It’s amazing where private conversations with trusted friends will lead to. It’s no secret that I a remain critical about the ways in which discussions about multiraciality tend to focus on people who are mixed race white and (insert non-white racial/ethnic identity here). For Red & Yellow, Black & Brown: Decentering Whiteness in Mixed Race Studies (2017) Paul Spickard, Rudy Guevarra, and I co-edited this anthology to center the experience of those who are non-white mixed race people. Maraming salamat to the contributors of this important anthology. They include: Velina Hasu Houston, Janet C. Mendoza Stickmon, Veronica Castillo-Munoz, Jessica Vasquez-Tokos, Cristina M. Ortiz, Ingrid Dineen-Wimberly, Rebecca Romo, Maharaj Raju Desai, Kaori Mori Want, Lily Anne Y. Welty Tamai, Terence Keel, and Nitasha Tamar Sharma.
I co-authored Is Lighter Better?: Skin-Tone Discrimination Among Asian Americans (2007) with my long-time friend and mentor, Paul Spickard. Though our names are on the cover, we did work with an incredible team of students at UC Santa Barbara. They include: Lilynda Agvateesiri, Monica Chum, Sara Cruz, Lila Dovan, Holly Hoegi, Karen Jackson, Lynn Kawabe, Christine Trieu, Charmaine Tuason, and Mey Year.
Pacific Diaspora: Island Peoples in the United States and Across the Pacific (2002) was the first publication I ever worked on. After graduating from UC Santa Barbara, and before starting at UC Berkeley, I worked on this project with Paul Spickard and Debbie Hippolite-Wright. My first academic article, “The Filipino Question in Asian and Pacific Islander America: Rethinking Regional Origins in Diaspora” is in this anthology.

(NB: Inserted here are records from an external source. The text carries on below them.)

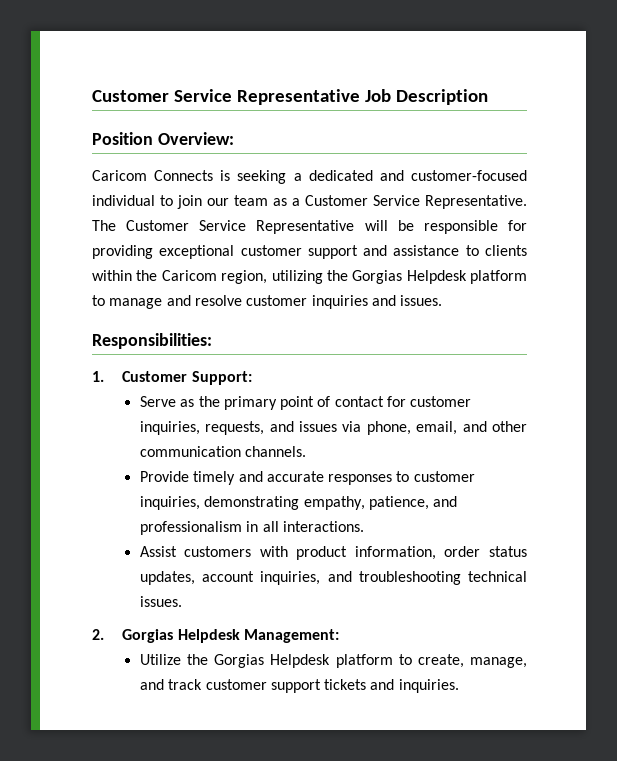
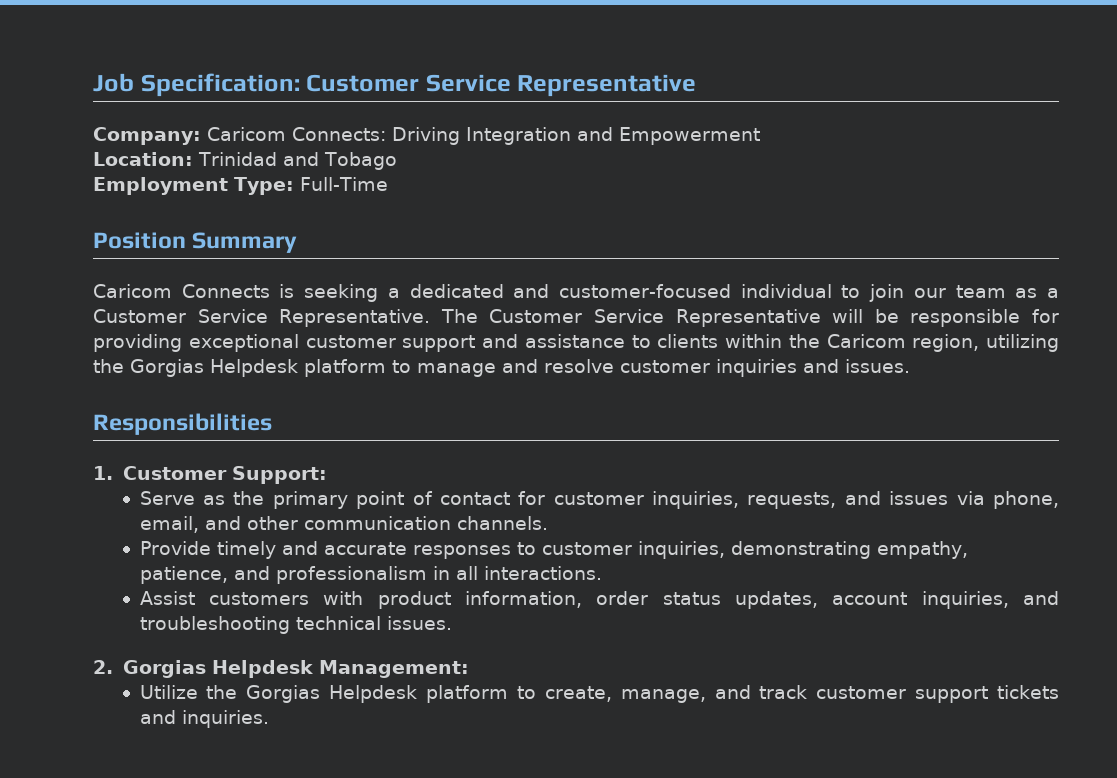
- Customer Service Representative Job Description
+ Job Specification: Customer Service Representative
+ Company: Caricom Connects: Driving Integration and Empowerment
+ Location: Trinidad and Tobago
+ Employment Type: Full-Time
- Position Overview:
+ Position Summary
- Responsibilities:
+ Responsibilities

Though the thank you list is quite long, I’d like to send special recognition to Vicente Diaz for sending me some key articles to help me develop the paper, and the incredible folks at BYU – Hawai`i, for organizing an amazing conference.
I am so grateful to Dr. Nikki Khanna for granting me the opportunity to contribute an essay, “The Very Best of You,” to Whiter: Asian American Women on Skin Color and Colorism (2020). It was the first single-authored essay I had written in a long time. It’s a short, but very personal piece about my own relationship to skin tone discrimination. As an academic, much of my writing and development processes are quite sterile. As a researcher, I am expected to function separately from the work that I do. This is likely why there is a major gap in my publications. Colorism is not something I can separate myself from. To be given the chance to write candidly and share stories that are sometimes painful is a gift. The collection itself is fantastic and it’s such an honor to be in the company of so many wonderful contributors.

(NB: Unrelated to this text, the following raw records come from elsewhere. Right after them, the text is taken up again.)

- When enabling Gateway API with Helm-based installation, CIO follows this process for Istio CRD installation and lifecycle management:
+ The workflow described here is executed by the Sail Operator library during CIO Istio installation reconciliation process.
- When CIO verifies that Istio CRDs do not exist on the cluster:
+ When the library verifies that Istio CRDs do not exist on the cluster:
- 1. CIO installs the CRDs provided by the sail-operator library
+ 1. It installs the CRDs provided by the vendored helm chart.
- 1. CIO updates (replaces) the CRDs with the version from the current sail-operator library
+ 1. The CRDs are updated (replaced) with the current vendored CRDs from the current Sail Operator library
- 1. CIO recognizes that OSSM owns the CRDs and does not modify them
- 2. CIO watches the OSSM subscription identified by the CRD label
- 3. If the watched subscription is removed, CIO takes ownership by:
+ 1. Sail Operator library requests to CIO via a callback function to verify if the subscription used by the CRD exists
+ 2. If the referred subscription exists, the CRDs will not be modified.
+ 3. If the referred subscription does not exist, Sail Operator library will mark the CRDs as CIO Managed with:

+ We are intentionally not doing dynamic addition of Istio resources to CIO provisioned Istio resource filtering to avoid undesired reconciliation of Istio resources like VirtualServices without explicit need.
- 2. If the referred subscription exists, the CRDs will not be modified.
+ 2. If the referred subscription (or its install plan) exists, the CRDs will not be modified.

Shades of Difference: Why Skin Color Matters (2009) includes my chapter, “Filipinos and the Color Complex: Ideal Asian Beauty.” I was still a graduate student when I wrote and published this. The work in this anthology stemmed from a conference where the leading scholars in colorism presented work. It was honor to be in such excellent company. I want to give special thanks to Amy Fujiwara Shen for really pushing me to edit and finish writing this chapter. I would have given up without her encouragement.
I wrote the section on “Racial Features and Cosmetic Surgery” in Encyclopedia of Asian American Issues Today (2009). Again, I was still a graduate student at the time. The information was an an offshoot from a chapter I wrote for Is Lighter Better?: Skin-Tone Discrimination Among Asian Americans (2007).